品揃えの罠


日本のマス陳列

 日本のスーパーのアイテム数は優に数万点を数えるといわれている。数万点の品目について、それぞれ政策判断する、そんなことはありえないことである。
 スーパーの店頭には、大手メーカーの商品が、並べられているが、1フェース分しかない場合が圧倒的に多い。バックヤードに最近ではほとんど在庫を持たないのが通常で、特売品でも、かつては置いていたが、今はよほどかさばって陳列しきれない場合以外は少ない。陳列棚の奥行きでは商品にもよるが、せいぜい1ダース分だろう。何かの拍子に売れ始まったら、あっという間に品切れになる。そうなれば納品業者に猛烈な圧力がかかるが、売れなければ平気で返品している。これが実態である。
 数万点のアイテムにPOS情報を睨み、天候や催事を考えて発注することなのできるはずがない。できるはずがないことをやっているということは、機械的な補充がまかり通っていることを示している。
ここに壮大なロスが生じている。いくら納入業者を叩いても、納入業者も食べていくためには防衛手段として、いくつものガードを固めるしかない。利益率が高まる訳がない。本当のロス率が経営のトップに上がらないようになっている。経営者も見て見ぬふりをしている。
 日本に進出してきたカルフール、ウオルマートなどがなかなか成功できない理由は、日本的な食生活、消費生活、あるいは日本的な流通の故と、よく言われるが、この極端な無意味な品揃えが、原因の一つと思われる。
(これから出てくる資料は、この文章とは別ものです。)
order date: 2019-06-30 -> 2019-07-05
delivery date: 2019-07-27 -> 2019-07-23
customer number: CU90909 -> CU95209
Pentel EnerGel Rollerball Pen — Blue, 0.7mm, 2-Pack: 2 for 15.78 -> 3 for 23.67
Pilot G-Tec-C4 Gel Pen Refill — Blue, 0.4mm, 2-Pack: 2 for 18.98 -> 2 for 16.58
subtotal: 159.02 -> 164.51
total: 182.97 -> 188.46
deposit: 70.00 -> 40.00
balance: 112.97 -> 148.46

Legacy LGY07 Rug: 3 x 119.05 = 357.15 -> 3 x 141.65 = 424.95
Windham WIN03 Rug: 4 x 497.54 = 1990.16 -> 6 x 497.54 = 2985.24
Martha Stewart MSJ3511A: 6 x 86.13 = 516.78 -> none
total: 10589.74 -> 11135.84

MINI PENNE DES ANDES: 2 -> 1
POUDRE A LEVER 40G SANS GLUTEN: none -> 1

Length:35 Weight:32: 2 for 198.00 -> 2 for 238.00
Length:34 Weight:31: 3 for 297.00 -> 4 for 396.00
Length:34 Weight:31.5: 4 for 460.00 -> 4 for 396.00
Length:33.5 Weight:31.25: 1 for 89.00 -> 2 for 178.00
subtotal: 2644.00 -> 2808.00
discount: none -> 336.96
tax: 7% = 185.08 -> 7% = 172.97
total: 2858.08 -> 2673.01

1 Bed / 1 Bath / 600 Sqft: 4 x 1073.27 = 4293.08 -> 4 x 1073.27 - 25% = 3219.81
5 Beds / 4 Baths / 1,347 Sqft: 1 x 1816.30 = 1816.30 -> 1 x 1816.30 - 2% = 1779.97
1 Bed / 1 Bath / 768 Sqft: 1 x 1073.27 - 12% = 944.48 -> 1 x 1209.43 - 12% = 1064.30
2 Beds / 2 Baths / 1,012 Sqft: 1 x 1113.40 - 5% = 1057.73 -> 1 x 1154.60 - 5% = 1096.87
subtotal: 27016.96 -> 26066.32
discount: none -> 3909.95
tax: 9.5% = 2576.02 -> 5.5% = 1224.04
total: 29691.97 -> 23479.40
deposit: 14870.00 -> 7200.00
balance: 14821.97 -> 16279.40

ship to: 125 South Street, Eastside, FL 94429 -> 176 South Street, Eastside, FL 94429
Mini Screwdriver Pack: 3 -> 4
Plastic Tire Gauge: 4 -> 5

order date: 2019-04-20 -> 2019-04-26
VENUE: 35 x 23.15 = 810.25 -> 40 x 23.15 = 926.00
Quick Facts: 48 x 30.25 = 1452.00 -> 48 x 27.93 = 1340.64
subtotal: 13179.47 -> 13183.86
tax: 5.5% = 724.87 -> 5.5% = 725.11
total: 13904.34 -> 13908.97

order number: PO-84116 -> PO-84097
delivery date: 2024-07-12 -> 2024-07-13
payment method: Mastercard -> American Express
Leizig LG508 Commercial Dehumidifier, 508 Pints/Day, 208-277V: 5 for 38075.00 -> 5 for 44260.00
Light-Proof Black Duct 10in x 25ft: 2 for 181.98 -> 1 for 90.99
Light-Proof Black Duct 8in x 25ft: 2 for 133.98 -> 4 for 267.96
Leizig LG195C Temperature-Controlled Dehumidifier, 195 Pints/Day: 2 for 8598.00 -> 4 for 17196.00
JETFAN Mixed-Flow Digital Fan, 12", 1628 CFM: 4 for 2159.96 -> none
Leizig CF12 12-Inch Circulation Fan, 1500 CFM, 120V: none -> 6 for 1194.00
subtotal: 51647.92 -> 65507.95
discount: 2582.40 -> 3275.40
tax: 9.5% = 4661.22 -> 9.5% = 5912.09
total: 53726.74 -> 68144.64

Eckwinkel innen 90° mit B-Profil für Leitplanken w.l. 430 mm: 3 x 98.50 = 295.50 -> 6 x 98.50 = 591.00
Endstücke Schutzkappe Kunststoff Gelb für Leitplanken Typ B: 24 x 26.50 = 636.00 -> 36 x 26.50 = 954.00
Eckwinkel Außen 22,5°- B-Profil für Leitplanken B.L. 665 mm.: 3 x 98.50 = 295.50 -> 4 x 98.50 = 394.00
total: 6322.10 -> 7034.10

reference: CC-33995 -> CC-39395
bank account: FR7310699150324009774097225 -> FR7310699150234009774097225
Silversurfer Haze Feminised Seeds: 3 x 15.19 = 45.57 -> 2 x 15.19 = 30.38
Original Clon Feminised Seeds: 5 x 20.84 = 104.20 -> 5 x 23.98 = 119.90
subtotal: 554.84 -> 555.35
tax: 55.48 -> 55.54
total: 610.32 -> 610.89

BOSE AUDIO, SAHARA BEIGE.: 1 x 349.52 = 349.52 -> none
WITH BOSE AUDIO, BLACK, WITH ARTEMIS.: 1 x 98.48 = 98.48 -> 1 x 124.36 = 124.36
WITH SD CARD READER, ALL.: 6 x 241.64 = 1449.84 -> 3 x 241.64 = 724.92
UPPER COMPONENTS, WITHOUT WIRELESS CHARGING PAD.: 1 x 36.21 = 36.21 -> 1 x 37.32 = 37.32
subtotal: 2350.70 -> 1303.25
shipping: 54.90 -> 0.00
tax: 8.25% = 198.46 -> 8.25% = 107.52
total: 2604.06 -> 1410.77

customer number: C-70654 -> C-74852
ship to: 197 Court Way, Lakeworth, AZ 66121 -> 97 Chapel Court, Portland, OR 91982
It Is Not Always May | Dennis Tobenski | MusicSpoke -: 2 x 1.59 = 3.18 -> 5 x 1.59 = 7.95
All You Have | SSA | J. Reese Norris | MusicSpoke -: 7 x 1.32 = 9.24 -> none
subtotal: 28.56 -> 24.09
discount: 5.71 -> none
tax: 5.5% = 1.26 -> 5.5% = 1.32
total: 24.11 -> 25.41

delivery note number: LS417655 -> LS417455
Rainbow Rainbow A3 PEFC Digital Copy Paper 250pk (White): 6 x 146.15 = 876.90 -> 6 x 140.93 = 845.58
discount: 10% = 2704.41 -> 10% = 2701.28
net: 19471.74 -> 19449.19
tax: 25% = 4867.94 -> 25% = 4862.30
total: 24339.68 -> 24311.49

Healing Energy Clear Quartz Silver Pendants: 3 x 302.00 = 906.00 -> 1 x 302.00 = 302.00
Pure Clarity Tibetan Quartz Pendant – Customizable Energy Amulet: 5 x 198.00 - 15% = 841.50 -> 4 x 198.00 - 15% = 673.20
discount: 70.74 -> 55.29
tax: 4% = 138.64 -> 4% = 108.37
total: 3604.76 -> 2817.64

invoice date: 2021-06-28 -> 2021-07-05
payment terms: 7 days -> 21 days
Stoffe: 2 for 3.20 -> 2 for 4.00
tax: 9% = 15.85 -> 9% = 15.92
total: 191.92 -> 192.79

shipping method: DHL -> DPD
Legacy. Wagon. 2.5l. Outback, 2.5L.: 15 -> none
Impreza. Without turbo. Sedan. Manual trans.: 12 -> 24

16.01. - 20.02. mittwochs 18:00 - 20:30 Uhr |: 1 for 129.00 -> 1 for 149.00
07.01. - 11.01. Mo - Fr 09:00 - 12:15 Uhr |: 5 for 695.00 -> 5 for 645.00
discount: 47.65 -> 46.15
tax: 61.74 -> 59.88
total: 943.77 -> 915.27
売れても売れなくても、ともかく沢山ある、そういう眼で見られる。マス陳列の意味が日本では量を積上げるマスではなく、品揃えの量になっているところに、ある種の問題が潜んでいる。




膨大な品揃えロス

 私が詳しい青果物の話をすると、大型スーパーには、私でも、ようやく名前が分かる程度の品目が陳列されていることが、よくある。料理法は見当もつかない。当然のように売れない。
 調査で、ある大手のスーパーの閉店時にバックヤードにいたことがある。売場主任の若い人が、入ってきた商品を見ながら、「また、こんなものを仕入れやがって」と怒鳴っているのを見かけた。売れない野菜や果物を、どんどん棄てている。そこには有機野菜など、このスーパーが最も力を入れているものが大部分を占めている。端的に高いから売れないのである。
 消費者アンケートをすれば、答は必ず少々高くても美味しいもの、安全なものと回答される。しかし、現実は決してそうはならない。
 本部と現場の遊離、現場の声がスタッフに上がらない仕組みを大スーパーは抱え込んでしまった。非常に多くのスーパーでは、売り場主任は若い20代、バイヤーは脂の乗った30代半ば過ぎ。売場の担当者はバイヤーから売り方が悪いと怒鳴られる。バイヤーに文句が言える担当者はどれだけいるのだろうか。
 多くの錯覚が支配している。自分達の商品が良いから売れていると思っているバイヤーが多いが、実は他に買いに行けない、独占力で売上が立っている場合であることを知らない。いかに現場に権限を与えるか、いかに現場に商売をしてもらうかが、今、問われている。




言葉の流行によって翻弄される品揃え

 スーパーの品揃えは、しばしば言葉の流行によって変容していく。野菜の売場でいえば、有機野菜、無農薬野菜が流行っていた頃から、今は地場野菜が流行の中心にある。
 スーパーでは、これを「話題性」と呼ぶが、今でも、わけあり・こだわりの商品という言い方で、問屋からの提案をせっ突いている。
 このような流行は、消費者の目を引くためのものであるが故に、ほぼどのスーパー、生協ともに巻き込まれていくため、非常に大きなインパクトを流通側に与える。流行は決して長くは続かない。一時は、大変な勢いがあった有機野菜ブームも、今は普通のスーパーならば、ほとんど目立たない。
 流行が減退した理由の最大のものは価格であり、そんなにすぐに効果が現れるものではないことが大きかったのだろう。外食の方でも、枕詞のように使っている店もあるが、多くは興味を失っている。
このため有機野菜の価格は、業務用の世界では、一般野菜とほとんど価格は変わらずに流通しているのが現状である。まじめな生産者の打撃は非常に大きい。
 言葉を消費していくようには、供給側は対応できない。このことは不正を容易に発生しやすくしている面もある。流行に左右されるスーパー自身も、利益を上げられる部分は多くはないが、損はしていないのだから、やはり、責任の一端は被るべきである。